Encryption keys aren't safe on servers, report warns

Encryption keys are no longer safe on servers according to research published by UK security company, nCipher.

Private encryption keys can be held on a user's network and used to code and decode confidential data sent over the Web. Previously it was thought to be impossible to hack into a network and find the keys, because they were small pieces of code hidden in mountains of information.

But according to nCipher, hackers can find these keys and decode information sent over networks, putting ecommerce and online transactions under-threat.

The study concludes that the safest place for encryption is the hardware.

Colin Bastable, a spokesman for nCipher, said: "This is the first research ever to prove this and it's backed up by many organisations including the government."

Neil McEvoy, managing director of security consultancy, Hyperion, said the research proves what people have suspected for a long time. Banks have kept encryption on hardware religiously for use in networks such as ATMs; it's only recently that companies have started storing their private keys on the network.

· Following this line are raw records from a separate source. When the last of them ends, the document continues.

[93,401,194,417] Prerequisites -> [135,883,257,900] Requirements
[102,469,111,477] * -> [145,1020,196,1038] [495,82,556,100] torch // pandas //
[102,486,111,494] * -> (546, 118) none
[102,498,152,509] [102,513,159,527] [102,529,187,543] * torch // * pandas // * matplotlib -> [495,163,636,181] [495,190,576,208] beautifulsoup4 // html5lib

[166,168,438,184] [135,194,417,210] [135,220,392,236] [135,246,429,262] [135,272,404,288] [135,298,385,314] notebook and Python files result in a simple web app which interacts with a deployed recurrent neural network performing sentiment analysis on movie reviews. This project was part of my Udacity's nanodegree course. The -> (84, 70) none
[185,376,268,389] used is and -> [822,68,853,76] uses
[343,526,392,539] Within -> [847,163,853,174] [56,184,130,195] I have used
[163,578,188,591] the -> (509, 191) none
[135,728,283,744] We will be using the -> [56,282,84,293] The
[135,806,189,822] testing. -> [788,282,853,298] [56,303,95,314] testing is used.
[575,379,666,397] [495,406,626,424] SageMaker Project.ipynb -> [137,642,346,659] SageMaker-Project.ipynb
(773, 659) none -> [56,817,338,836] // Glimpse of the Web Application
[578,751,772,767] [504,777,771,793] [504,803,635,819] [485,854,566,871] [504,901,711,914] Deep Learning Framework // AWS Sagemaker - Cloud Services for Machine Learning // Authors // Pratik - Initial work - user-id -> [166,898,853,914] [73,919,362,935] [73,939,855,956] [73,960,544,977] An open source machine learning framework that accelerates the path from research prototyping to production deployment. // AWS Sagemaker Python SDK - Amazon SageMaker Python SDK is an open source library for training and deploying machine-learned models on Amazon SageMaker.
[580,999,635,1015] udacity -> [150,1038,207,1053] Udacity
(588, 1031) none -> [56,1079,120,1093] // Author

"In the rush to embrace ecommerce people forgot the basics of security and neglected to keep their keys safe. I think this research is important and timely," said McEvoy.

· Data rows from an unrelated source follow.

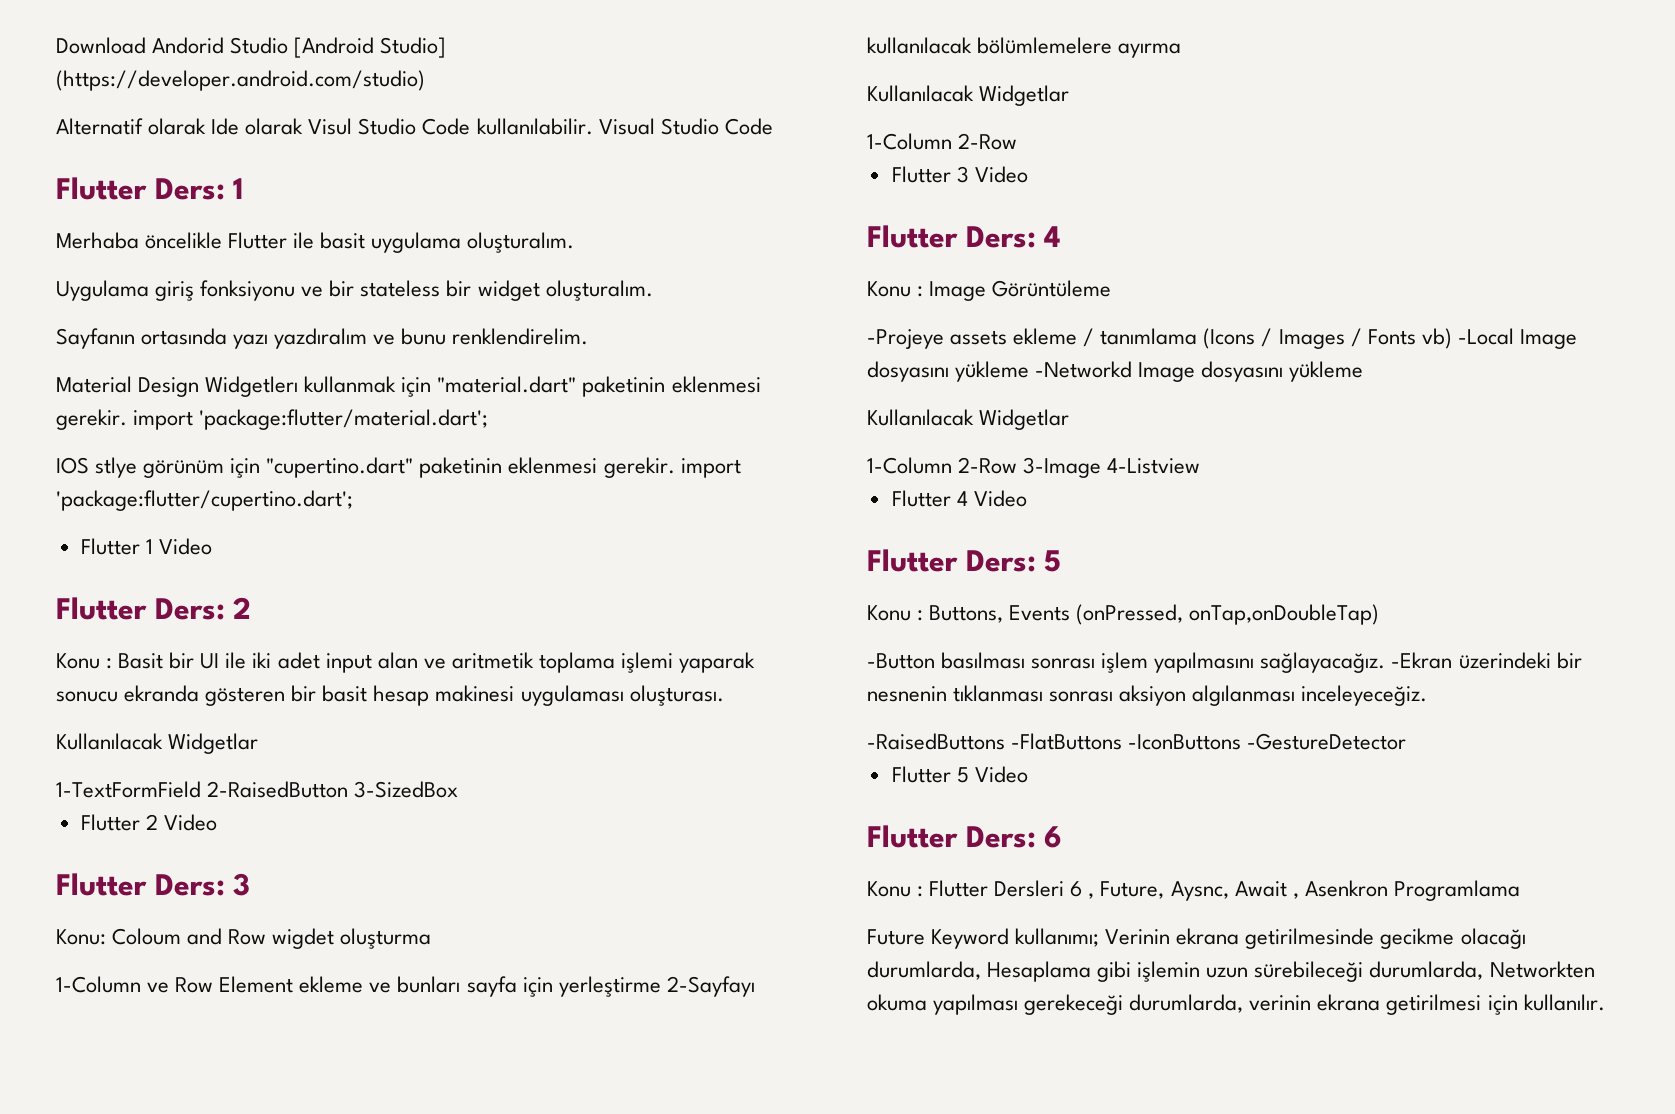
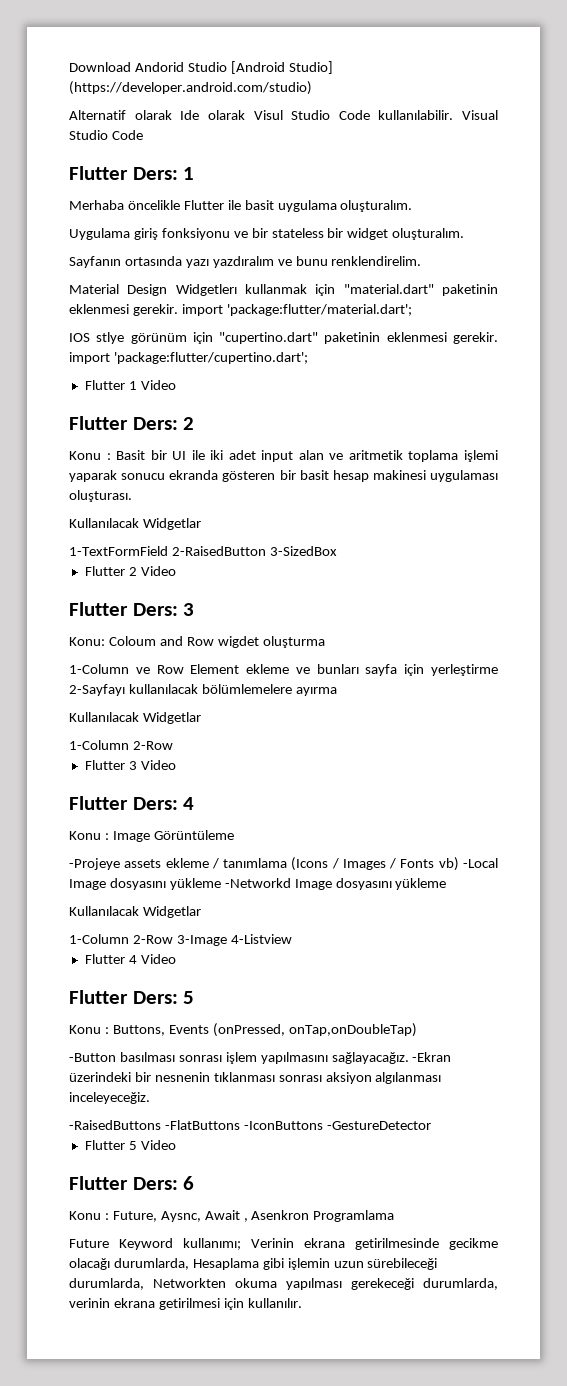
[929,880,1095,899] Flutter Dersleri 6 , -> (109, 1216) none

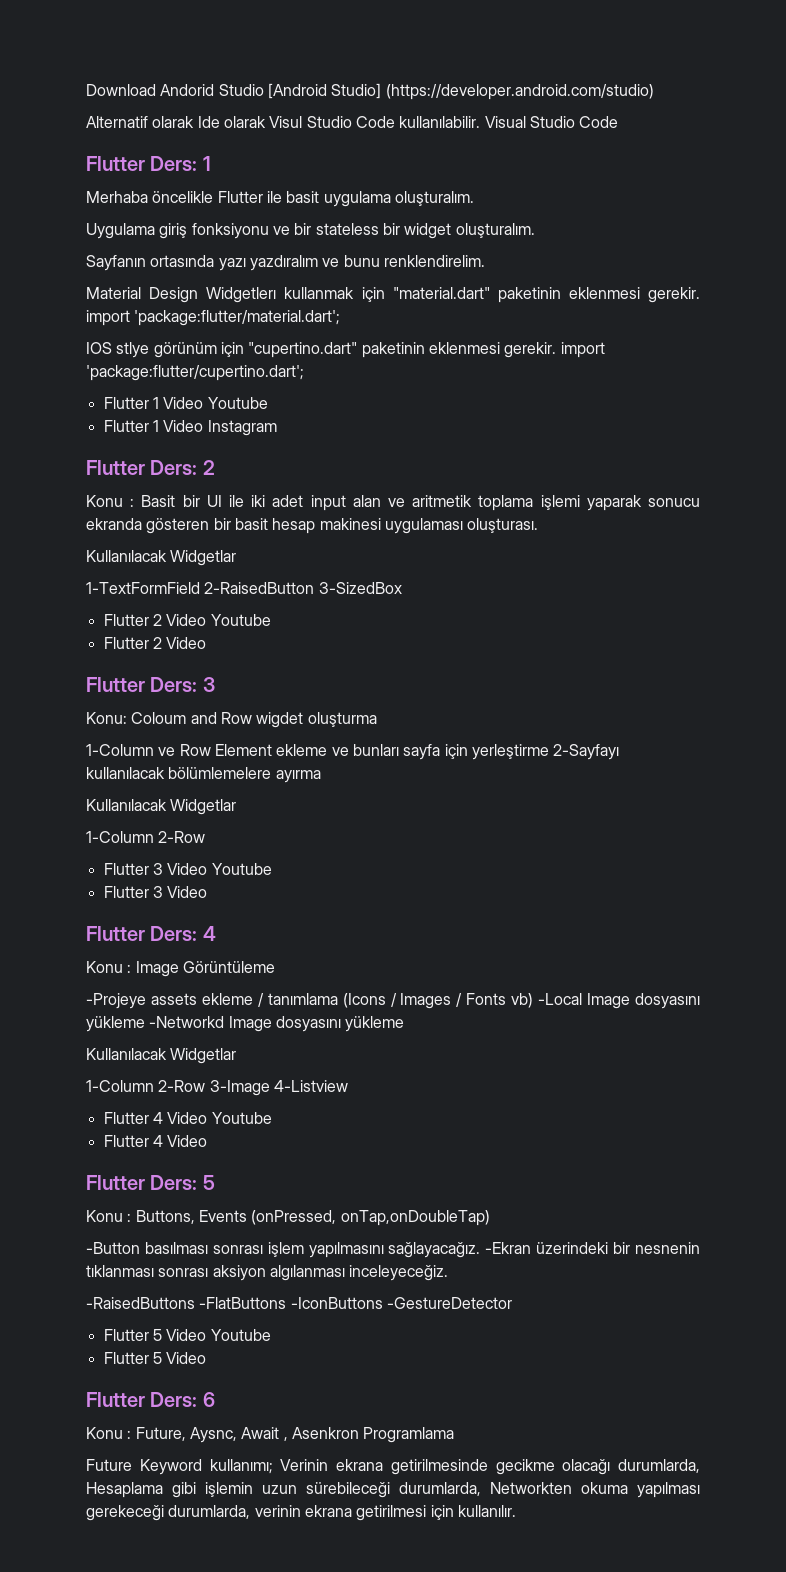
(176, 385) none -> [207,397,268,409] [103,420,277,436] Youtube // Flutter 1 Video Instagram
(337, 551) none -> [103,614,271,626] // Flutter 2 Video Youtube
(173, 745) none -> [103,863,272,875] // Flutter 3 Video Youtube
(292, 939) none -> [103,1112,272,1124] // Flutter 4 Video Youtube
(431, 1125) none -> [103,1329,271,1341] // Flutter 5 Video Youtube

He conceded that nCipher may have a vested interest in the announcement since the company manufactures the hardware-based encryption tools itself. However, McEvoy agreed with the findings in principle.

McEvoy and other encryption experts also think that keys should be kept on hardware because it takes up too much bandwidth on the network.

Microsoft and the Sun/Netscape Alliance have endorsed the research findings and are working with nCipher to find way to solve the problem.